The 401(k) debate | Vanguard Blog
I'm not sure what program the author of this article watched, but he claimed that the program started with two misconceptions: One of the two is actually not a misconception. It is reported that most Americans are indeed not ready for retirement by multiple sources, based on multiple measures, and even if the number is somewhere just about half its still a big problem.
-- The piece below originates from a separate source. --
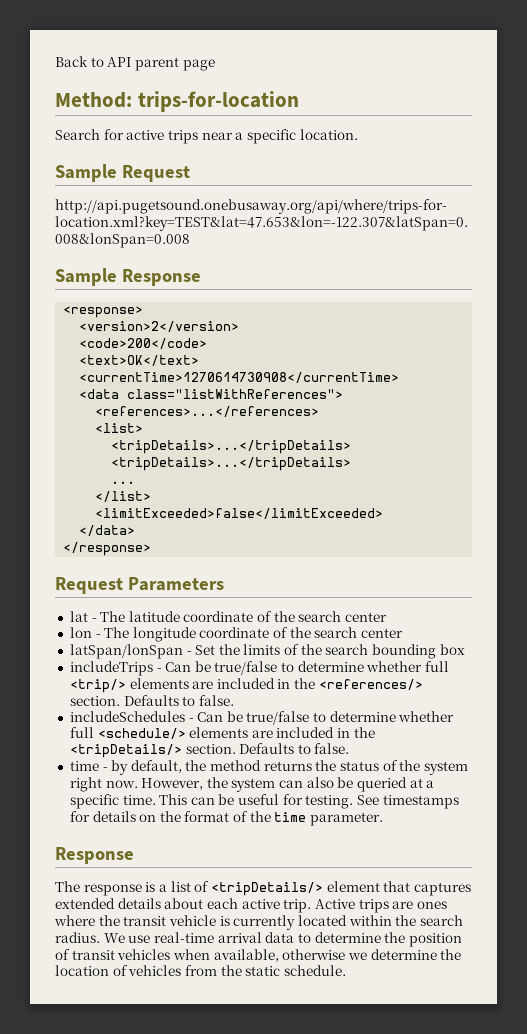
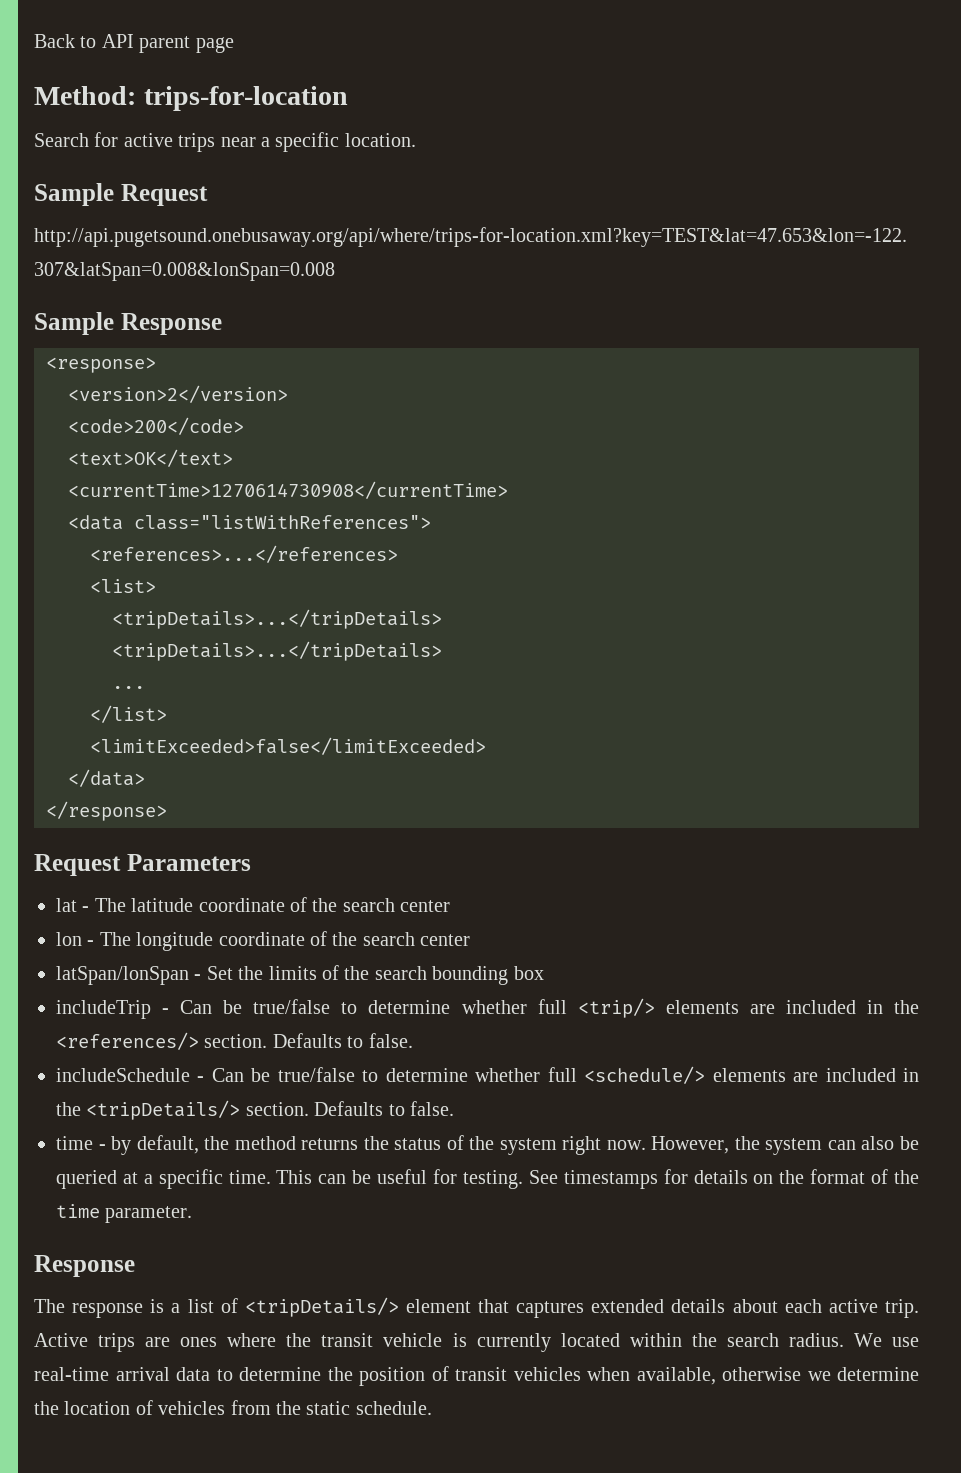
[69,661,153,676] includeTrips -> [56,1000,151,1019] includeTrip
[69,711,185,722] includeSchedules -> [56,1068,190,1082] includeSchedule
The other of the two was simply untrue: The author of the article complained that the program implied that most Americans had pensions in the past, when the program clearly stated that the number was 40% IIRC.
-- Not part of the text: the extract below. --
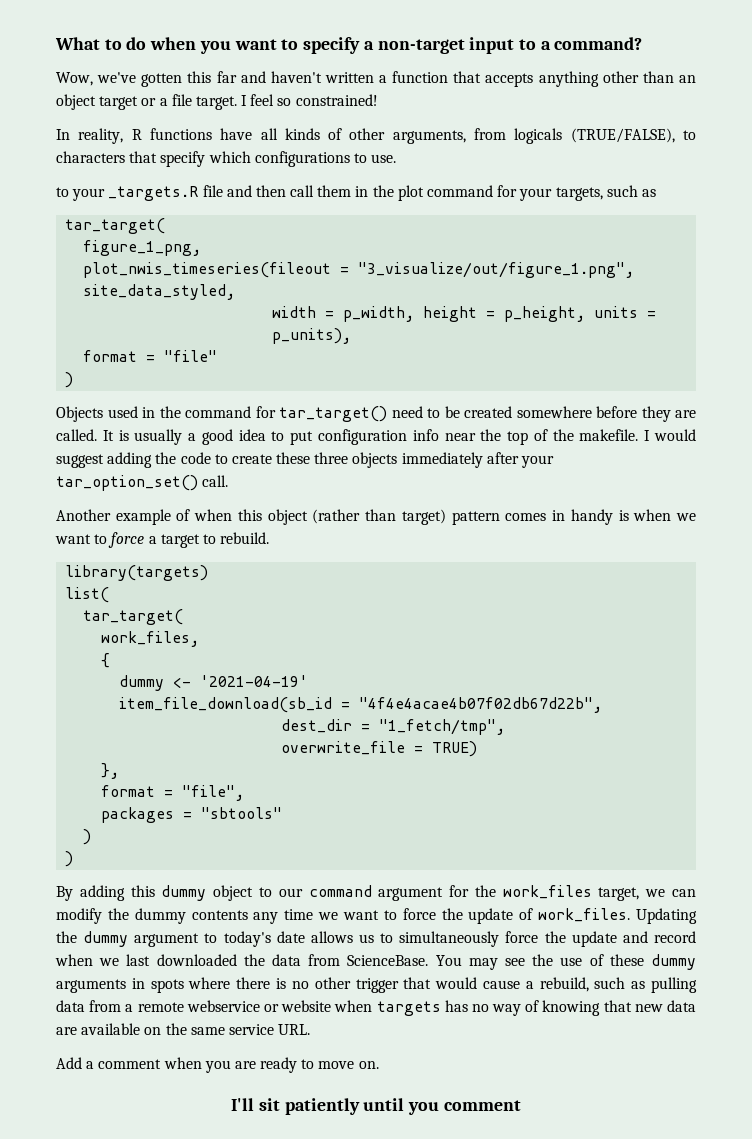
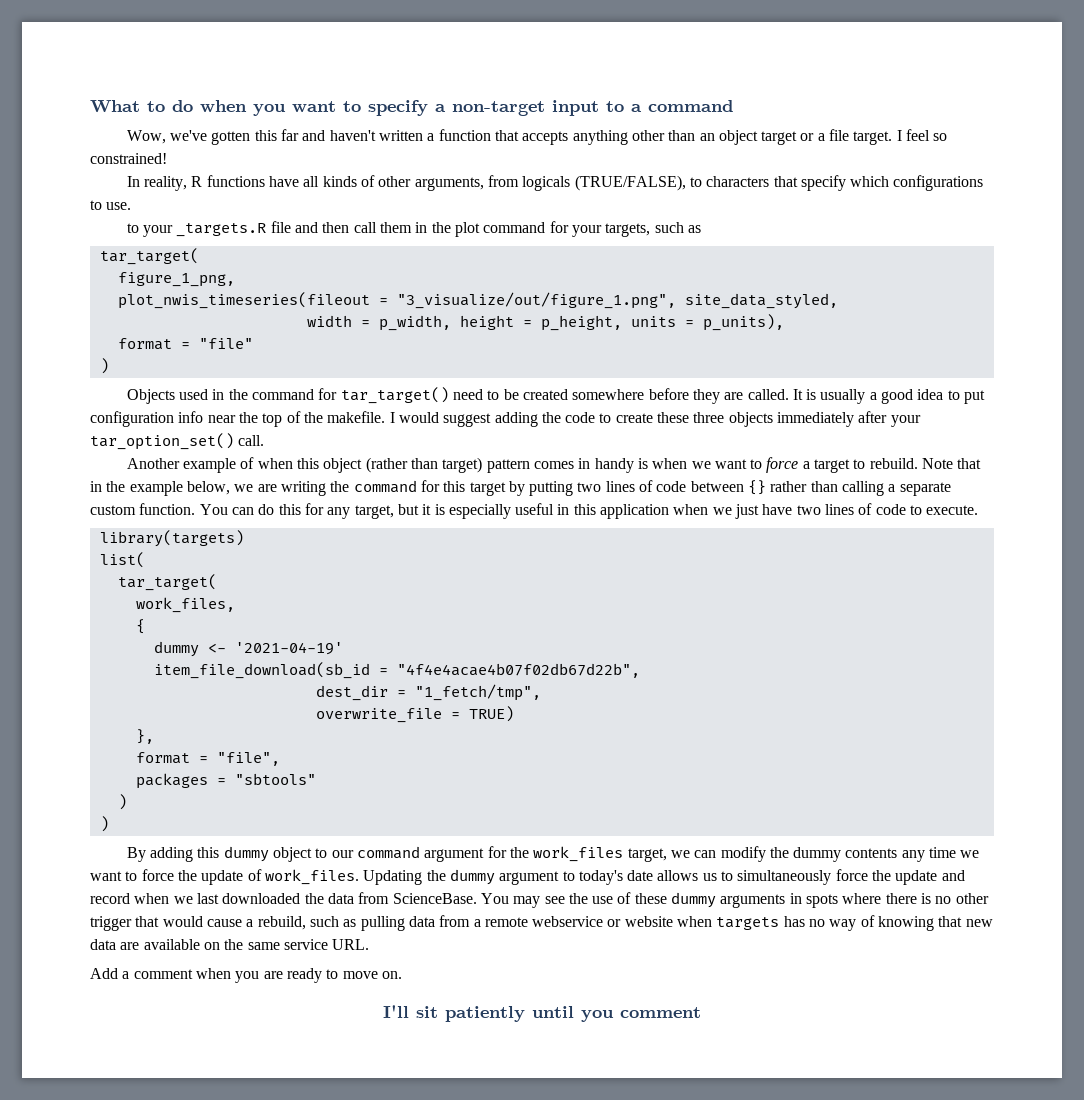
[554,37,643,50] command? -> [648,100,733,112] command
(270, 538) none -> [922,458,982,469] [90,480,951,496] [90,503,979,519] Note that in the example below, we are writing the command for this target by putting two lines of code between {} rather than calling a separate custom function. You can do this for any target, but it is especially useful in this application when we just have two lines of code to execute.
The author of the article goes on to challenge the contention that the growth of 401k's is harmful to employees but doesn't defend his statement. So he just disagrees with the program, but doesn't have a reason why. He seems to be unable to comprehend that this newer means of securing an employee's financial security in retirement spreading doesn't necessarily mean it is a better mechanism, from the employee's standpoint, than the older means.

The author mentions consumption and then fails to adequately acknowledge that two-thirds of the US economy relies on consumer spending and therefore a nationwide conversion to cutting spending to save for retirement will likely destroy the economy.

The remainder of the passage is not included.